*EXERCISE PROMPT*. Reproduce only the top of the records, down to and including the line containing "[382,1623,479,1656] 21,00 €".

[Data extracted from a collection]
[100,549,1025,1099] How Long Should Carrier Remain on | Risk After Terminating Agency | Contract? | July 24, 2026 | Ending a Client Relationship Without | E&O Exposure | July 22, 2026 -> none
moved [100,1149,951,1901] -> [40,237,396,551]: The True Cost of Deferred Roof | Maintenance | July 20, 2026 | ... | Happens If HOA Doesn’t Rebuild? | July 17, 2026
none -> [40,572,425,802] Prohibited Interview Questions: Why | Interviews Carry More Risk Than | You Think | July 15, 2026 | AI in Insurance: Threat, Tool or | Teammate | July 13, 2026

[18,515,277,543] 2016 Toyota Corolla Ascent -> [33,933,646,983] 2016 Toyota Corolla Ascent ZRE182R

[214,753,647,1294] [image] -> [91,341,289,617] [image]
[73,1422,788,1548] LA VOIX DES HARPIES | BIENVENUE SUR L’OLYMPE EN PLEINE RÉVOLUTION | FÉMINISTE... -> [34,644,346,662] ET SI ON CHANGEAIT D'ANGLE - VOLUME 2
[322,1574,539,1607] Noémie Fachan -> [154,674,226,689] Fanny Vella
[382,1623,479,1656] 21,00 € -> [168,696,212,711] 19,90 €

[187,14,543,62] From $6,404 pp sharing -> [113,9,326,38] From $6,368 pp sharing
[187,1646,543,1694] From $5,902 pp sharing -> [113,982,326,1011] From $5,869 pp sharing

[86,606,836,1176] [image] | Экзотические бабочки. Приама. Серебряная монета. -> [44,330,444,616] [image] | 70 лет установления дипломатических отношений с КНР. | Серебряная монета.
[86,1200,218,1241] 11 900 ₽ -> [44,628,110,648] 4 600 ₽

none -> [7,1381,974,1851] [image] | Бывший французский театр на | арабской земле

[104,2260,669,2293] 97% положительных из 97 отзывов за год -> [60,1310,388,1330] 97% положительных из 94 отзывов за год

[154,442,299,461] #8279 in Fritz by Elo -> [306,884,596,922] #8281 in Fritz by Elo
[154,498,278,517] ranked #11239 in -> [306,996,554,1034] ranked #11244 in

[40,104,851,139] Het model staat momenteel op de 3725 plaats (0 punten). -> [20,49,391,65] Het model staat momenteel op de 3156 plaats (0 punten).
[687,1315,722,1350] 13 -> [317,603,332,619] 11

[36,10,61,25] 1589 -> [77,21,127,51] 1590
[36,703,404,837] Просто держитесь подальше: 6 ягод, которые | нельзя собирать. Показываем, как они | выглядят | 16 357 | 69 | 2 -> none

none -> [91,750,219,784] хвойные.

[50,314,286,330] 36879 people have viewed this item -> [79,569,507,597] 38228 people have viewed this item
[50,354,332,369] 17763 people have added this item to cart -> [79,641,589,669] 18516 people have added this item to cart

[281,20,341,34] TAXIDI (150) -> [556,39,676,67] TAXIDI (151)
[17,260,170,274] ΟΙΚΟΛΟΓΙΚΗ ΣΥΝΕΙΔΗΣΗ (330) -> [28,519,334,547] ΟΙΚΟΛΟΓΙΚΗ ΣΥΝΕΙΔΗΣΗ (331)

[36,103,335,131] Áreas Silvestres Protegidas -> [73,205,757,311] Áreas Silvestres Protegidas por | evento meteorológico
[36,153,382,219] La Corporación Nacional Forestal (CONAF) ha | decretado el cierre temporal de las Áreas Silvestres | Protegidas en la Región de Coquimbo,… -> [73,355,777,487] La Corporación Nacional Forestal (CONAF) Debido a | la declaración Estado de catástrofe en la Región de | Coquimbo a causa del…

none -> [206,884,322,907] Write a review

*RESULT BELOW*.
[100,549,1025,1099] How Long Should Carrier Remain on | Risk After Terminating Agency | Contract? | July 24, 2026 | Ending a Client Relationship Without | E&O Exposure | July 22, 2026 -> none
moved [100,1149,951,1901] -> [40,237,396,551]: The True Cost of Deferred Roof | Maintenance | July 20, 2026 | ... | Happens If HOA Doesn’t Rebuild? | July 17, 2026
none -> [40,572,425,802] Prohibited Interview Questions: Why | Interviews Carry More Risk Than | You Think | July 15, 2026 | AI in Insurance: Threat, Tool or | Teammate | July 13, 2026

[18,515,277,543] 2016 Toyota Corolla Ascent -> [33,933,646,983] 2016 Toyota Corolla Ascent ZRE182R

[214,753,647,1294] [image] -> [91,341,289,617] [image]
[73,1422,788,1548] LA VOIX DES HARPIES | BIENVENUE SUR L’OLYMPE EN PLEINE RÉVOLUTION | FÉMINISTE... -> [34,644,346,662] ET SI ON CHANGEAIT D'ANGLE - VOLUME 2
[322,1574,539,1607] Noémie Fachan -> [154,674,226,689] Fanny Vella
[382,1623,479,1656] 21,00 € -> [168,696,212,711] 19,90 €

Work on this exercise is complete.